__SUPPLIED INFORMATION__
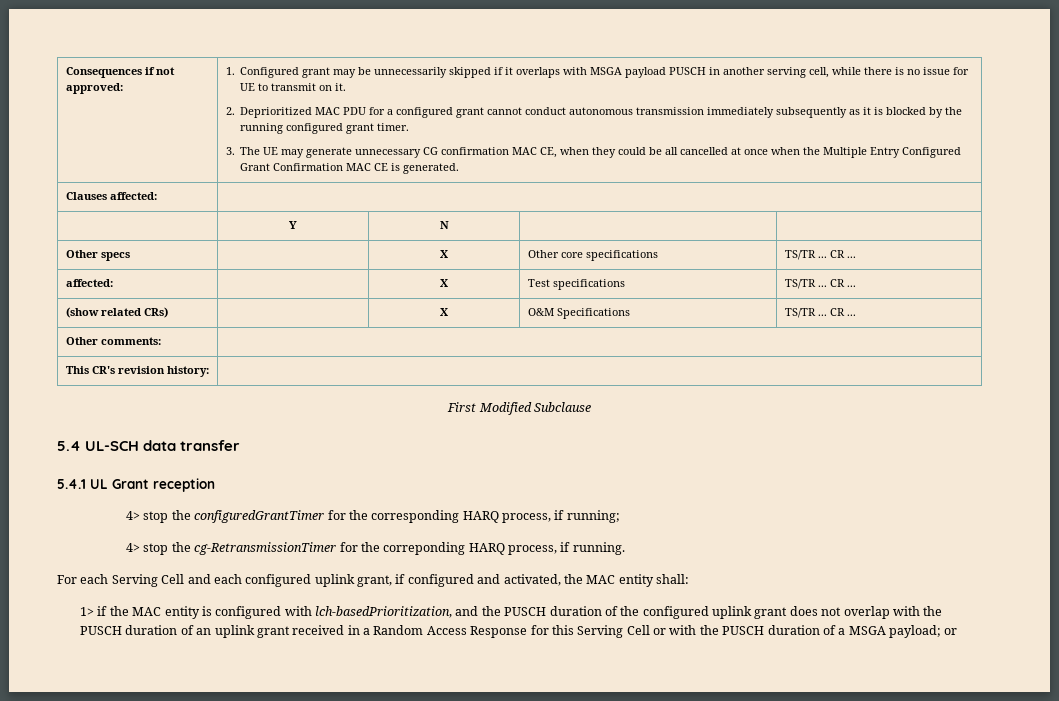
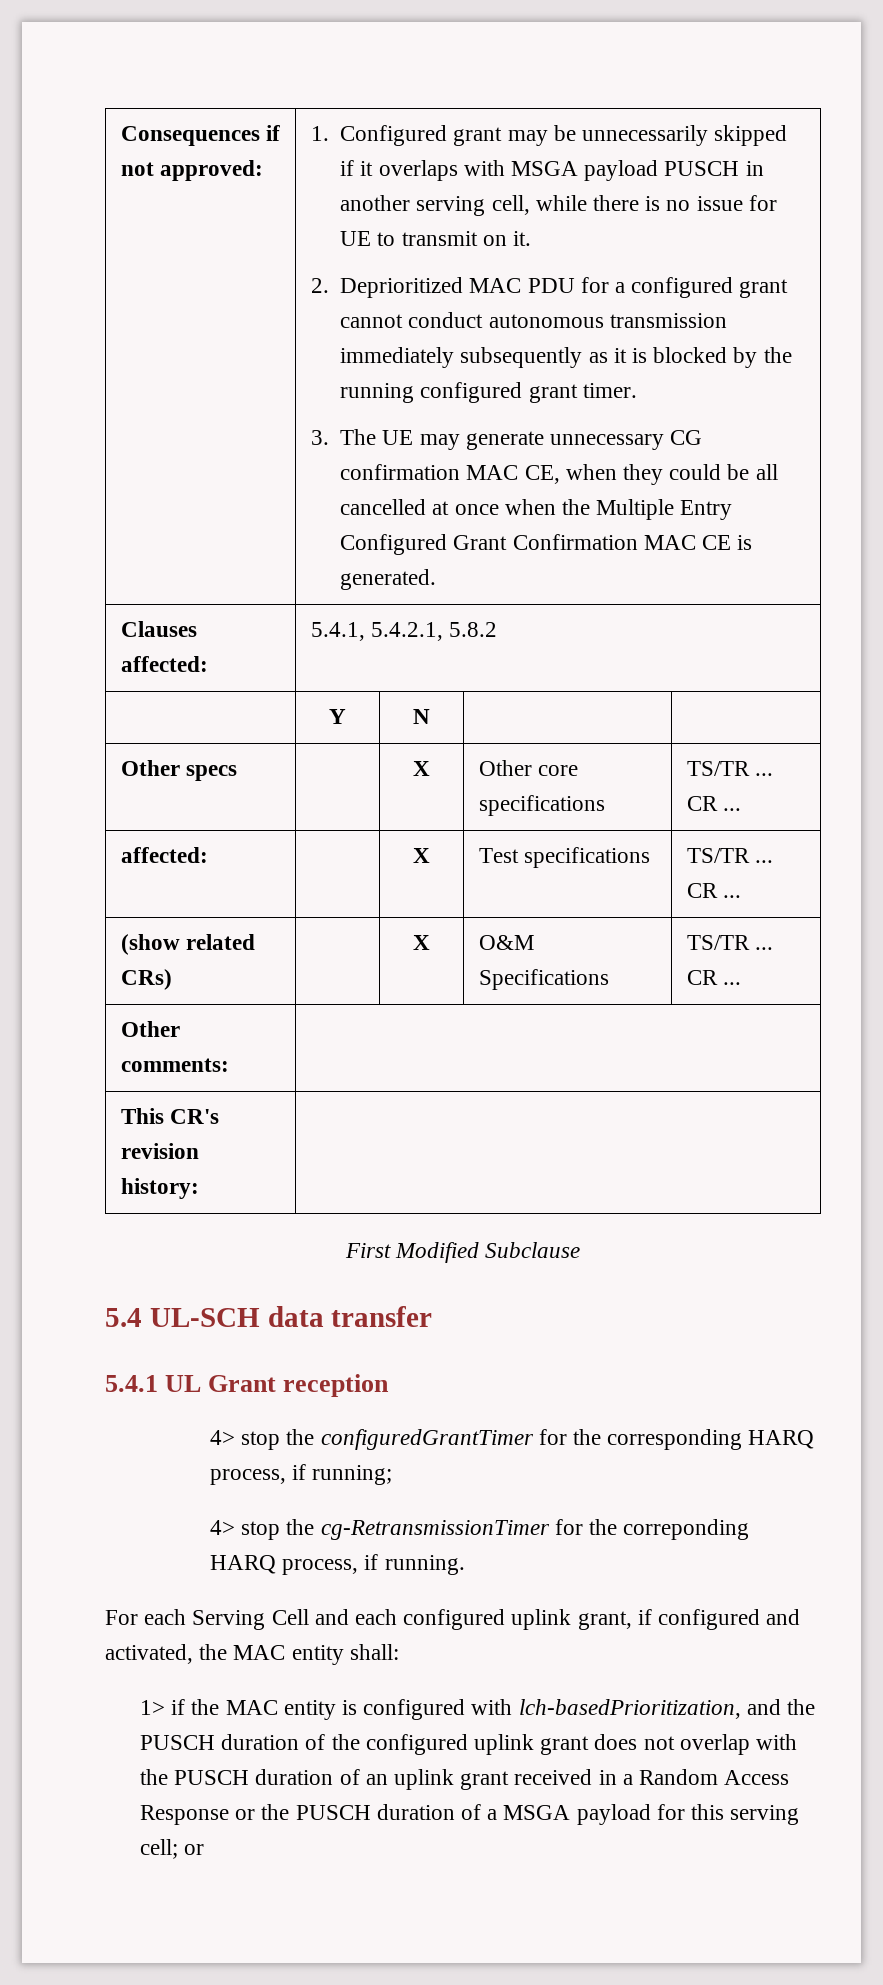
- Clauses affected: |
+ Clauses affected: | 5.4.1, 5.4.2.1, 5.8.2
- 1> if the MAC entity is configured with lch-basedPrioritization, and the PUSCH duration of the configured uplink grant does not overlap with the PUSCH duration of an uplink grant received in a Random Access Response for this Serving Cell or with the PUSCH duration of a MSGA payload; or
+ 1> if the MAC entity is configured with lch-basedPrioritization, and the PUSCH duration of the configured uplink grant does not overlap with the PUSCH duration of an uplink grant received in a Random Access Response or the PUSCH duration of a MSGA payload for this serving cell; or

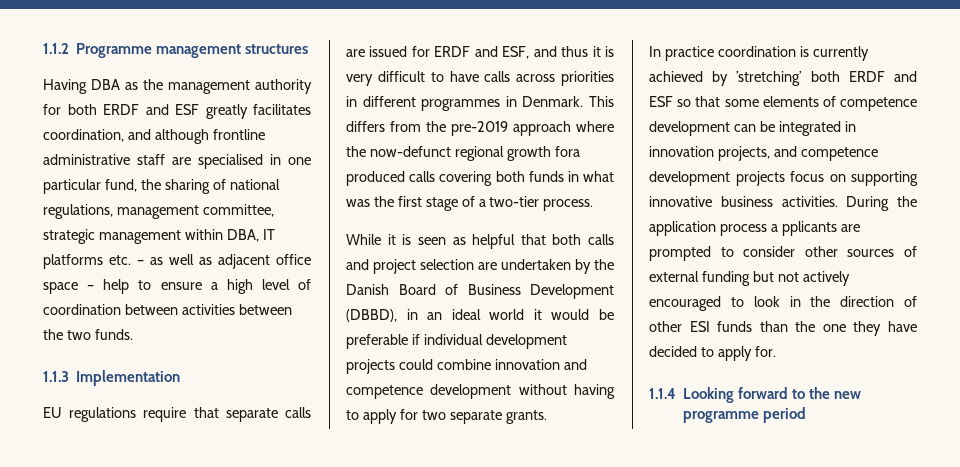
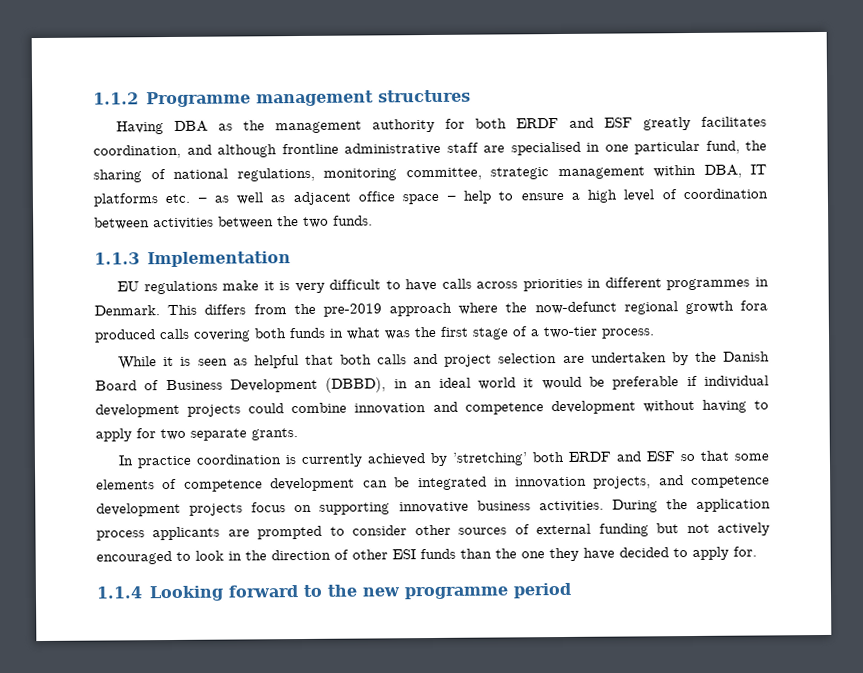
- Having DBA as the management authority for both ERDF and ESF greatly facilitates coordination, and although frontline administrative staff are specialised in one particular fund, the sharing of national regulations, management committee, strategic management within DBA, IT platforms etc. – as well as adjacent office space – help to ensure a high level of coordination between activities between the two funds.
+ Having DBA as the management authority for both ERDF and ESF greatly facilitates coordination, and although frontline administrative staff are specialised in one particular fund, the sharing of national regulations, monitoring committee, strategic management within DBA, IT platforms etc. – as well as adjacent office space – help to ensure a high level of coordination between activities between the two funds.
- EU regulations require that separate calls are issued for ERDF and ESF, and thus it is very difficult to have calls across priorities in different programmes in Denmark.
+ EU regulations make it is very difficult to have calls across priorities in different programmes in Denmark.
- During the application process a pplicants are prompted to consider other sources of external funding but not actively encouraged to look in the direction of other ESI funds than the one they have decided to apply for.
+ During the application process applicants are prompted to consider other sources of external funding but not actively encouraged to look in the direction of other ESI funds than the one they have decided to apply for.

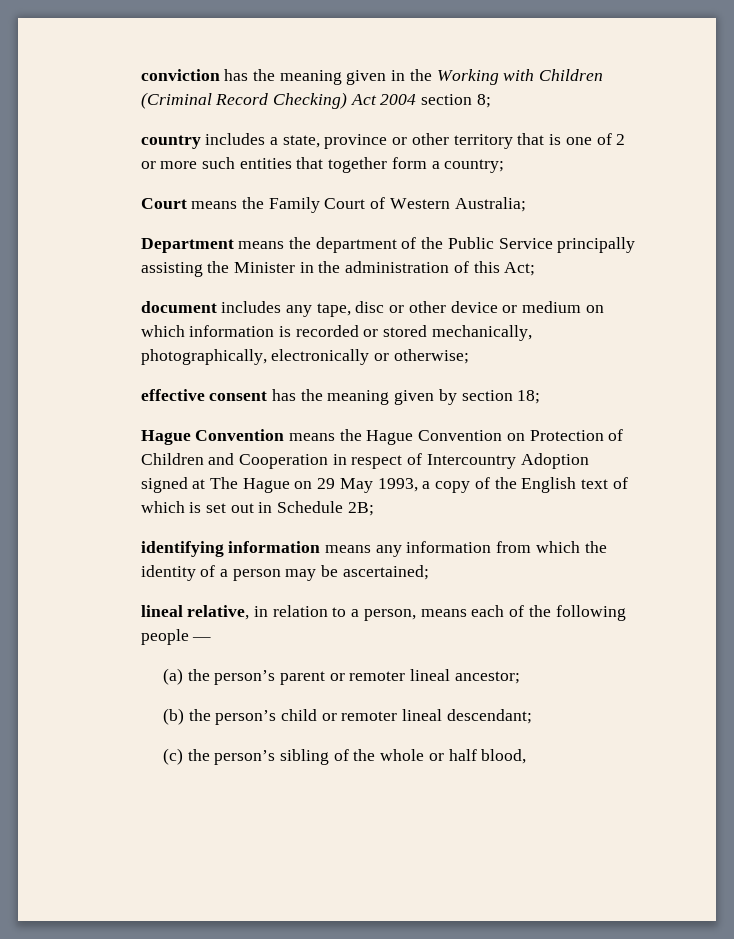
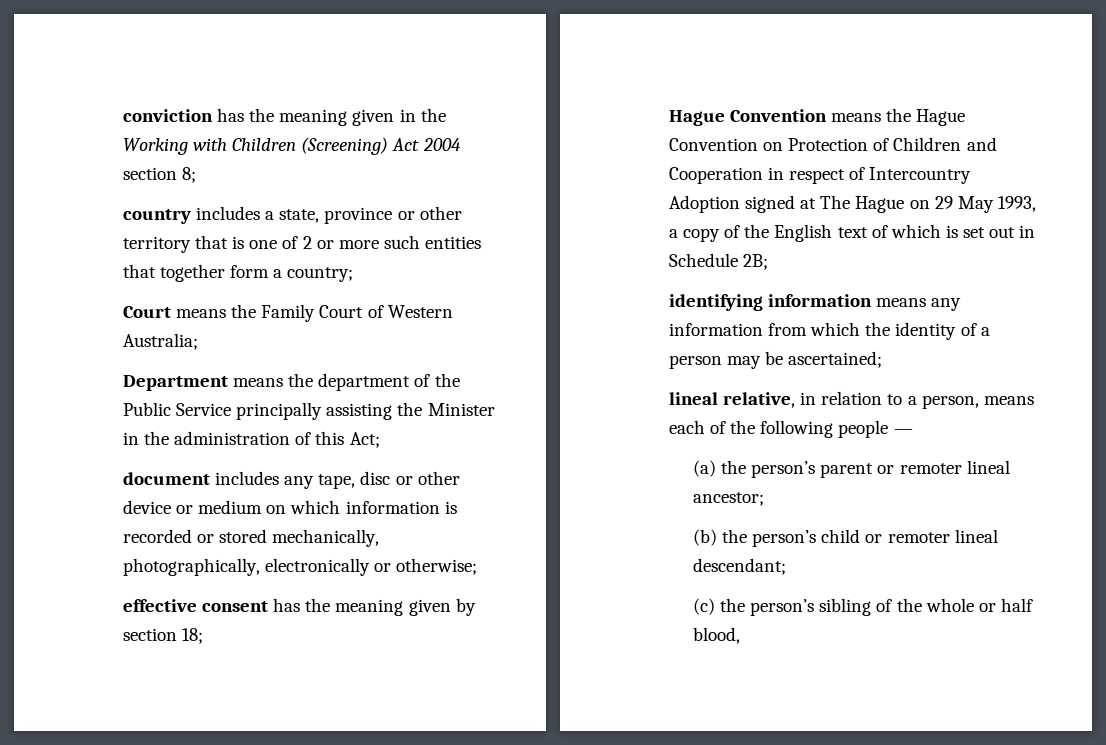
- conviction has the meaning given in the Working with Children (Criminal Record Checking) Act 2004 section 8;
+ conviction has the meaning given in the Working with Children (Screening) Act 2004 section 8;

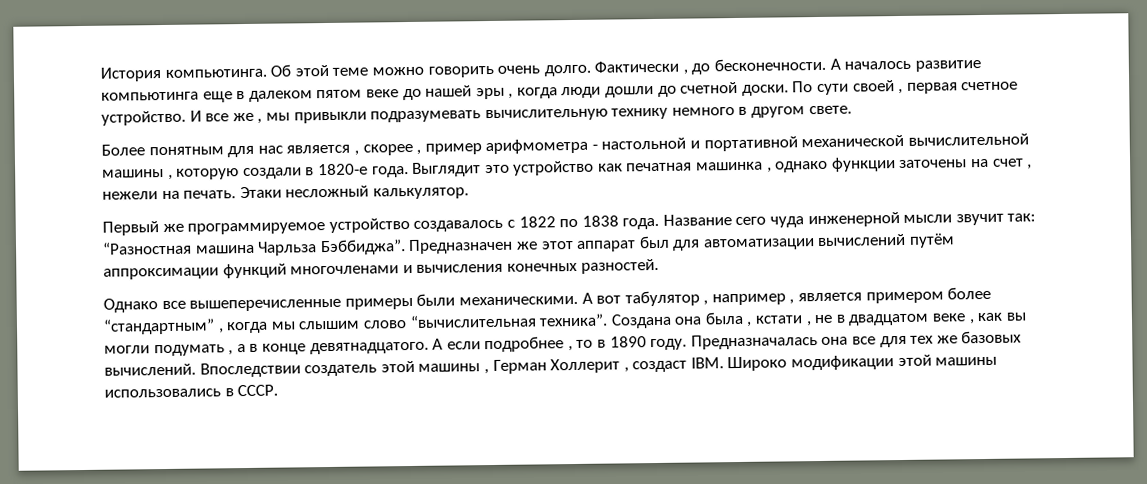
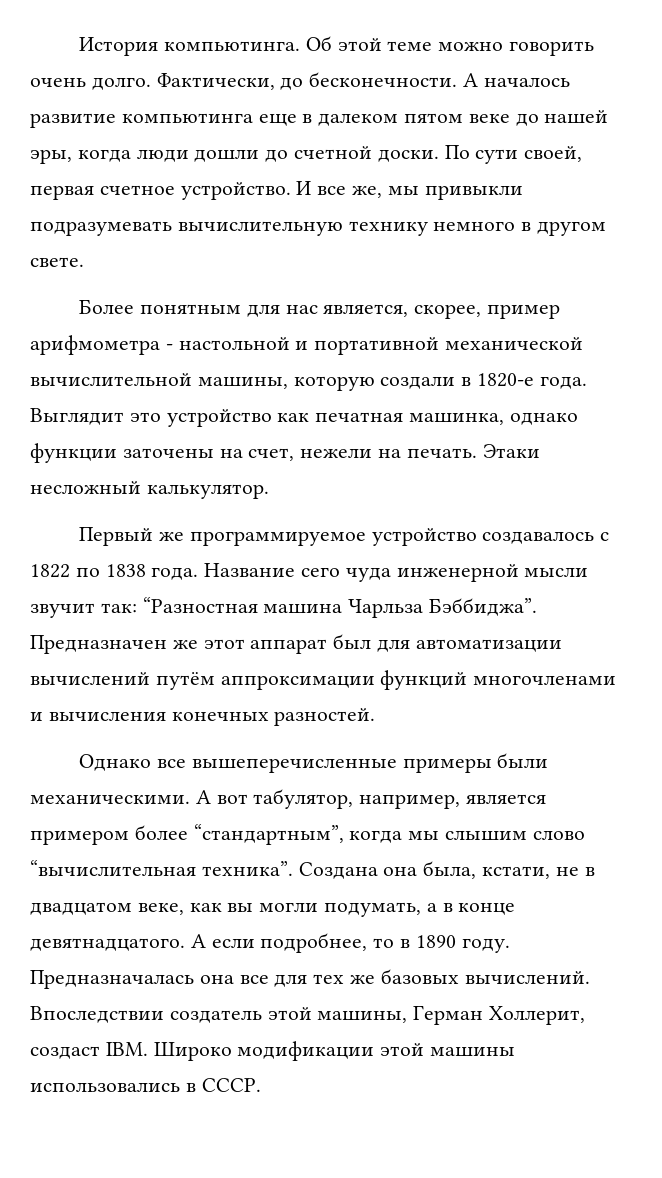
- Фактически , до бесконечности.
+ Фактически, до бесконечности.
- А началось развитие компьютинга еще в далеком пятом веке до нашей эры , когда люди дошли до счетной доски.
+ А началось развитие компьютинга еще в далеком пятом веке до нашей эры, когда люди дошли до счетной доски.
- По сути своей , первая счетное устройство.
+ По сути своей, первая счетное устройство.
- И все же , мы привыкли подразумевать вычислительную технику немного в другом свете.
+ И все же, мы привыкли подразумевать вычислительную технику немного в другом свете.
- Более понятным для нас является , скорее , пример арифмометра - настольной и портативной механической вычислительной машины , которую создали в 1820-е года.
+ Более понятным для нас является, скорее, пример арифмометра - настольной и портативной механической вычислительной машины, которую создали в 1820-е года.
- Выглядит это устройство как печатная машинка , однако функции заточены на счет , нежели на печать.
+ Выглядит это устройство как печатная машинка, однако функции заточены на счет, нежели на печать.
- А вот табулятор , например , является примером более “стандартным” , когда мы слышим слово “вычислительная техника”.
+ А вот табулятор, например, является примером более “стандартным”, когда мы слышим слово “вычислительная техника”.
- Создана она была , кстати , не в двадцатом веке , как вы могли подумать , а в конце девятнадцатого.
+ Создана она была, кстати, не в двадцатом веке, как вы могли подумать, а в конце девятнадцатого.
- А если подробнее , то в 1890 году.
+ А если подробнее, то в 1890 году.
- Впоследствии создатель этой машины , Герман Холлерит , создаст IBM. Широко модификации этой машины использовались в СССР.
+ Впоследствии создатель этой машины, Герман Холлерит, создаст IBM. Широко модификации этой машины использовались в СССР.

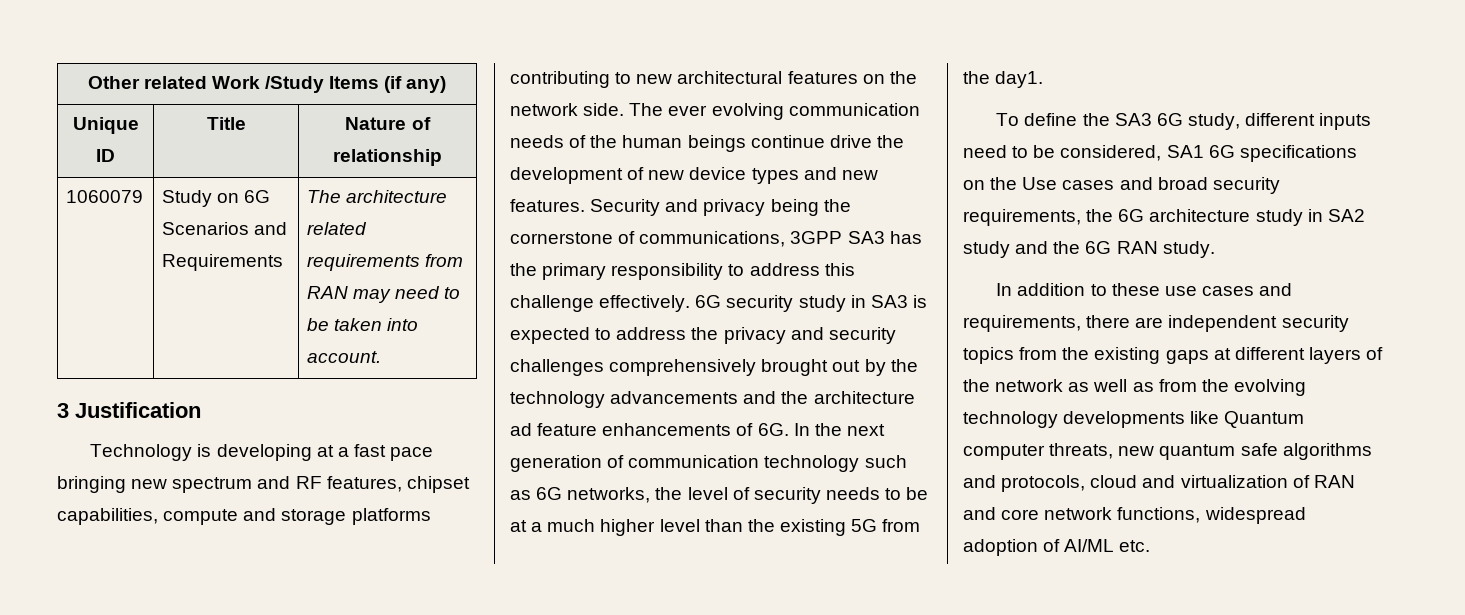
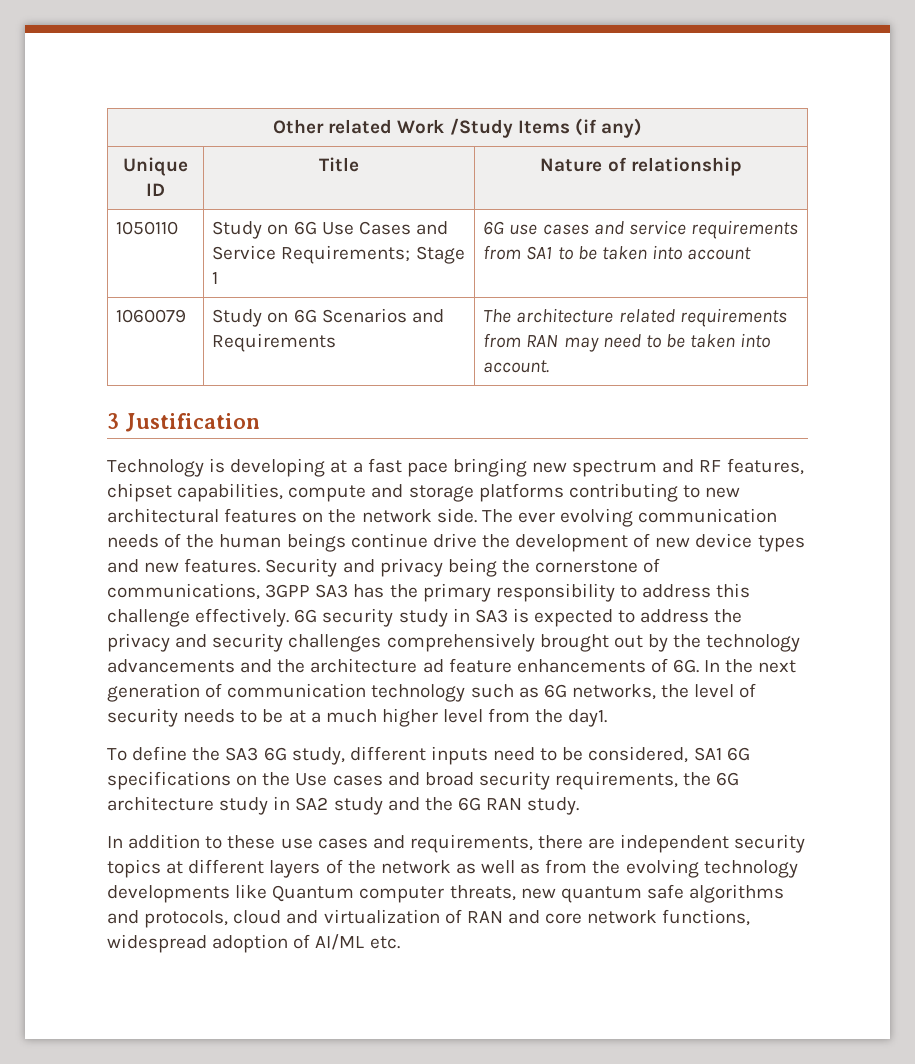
+ 1050110 | Study on 6G Use Cases and Service Requirements; Stage 1 | 6G use cases and service requirements from SA1 to be taken into account
- In the next generation of communication technology such as 6G networks, the level of security needs to be at a much higher level than the existing 5G from the day1.
+ In the next generation of communication technology such as 6G networks, the level of security needs to be at a much higher level from the day1.
- In addition to these use cases and requirements, there are independent security topics from the existing gaps at different layers of the network as well as from the evolving technology developments like Quantum computer threats, new quantum safe algorithms and protocols, cloud and virtualization of RAN and core network functions, widespread adoption of AI/ML etc.
+ In addition to these use cases and requirements, there are independent security topics at different layers of the network as well as from the evolving technology developments like Quantum computer threats, new quantum safe algorithms and protocols, cloud and virtualization of RAN and core network functions, widespread adoption of AI/ML etc.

__INSTRUCTIONS FOR THE TASK__
In the entries above, find the line with "- А если подробнее , то в 1890 году." and the line with "- In the next". Write out exactly those two lines and every line between them, pictures excluded.

__EXERCISE RESPONSE__
- А если подробнее , то в 1890 году.
+ А если подробнее, то в 1890 году.
- Впоследствии создатель этой машины , Герман Холлерит , создаст IBM. Широко модификации этой машины использовались в СССР.
+ Впоследствии создатель этой машины, Герман Холлерит, создаст IBM. Широко модификации этой машины использовались в СССР.

+ 1050110 | Study on 6G Use Cases and Service Requirements; Stage 1 | 6G use cases and service requirements from SA1 to be taken into account
- In the next generation of communication technology such as 6G networks, the level of security needs to be at a much higher level than the existing 5G from the day1.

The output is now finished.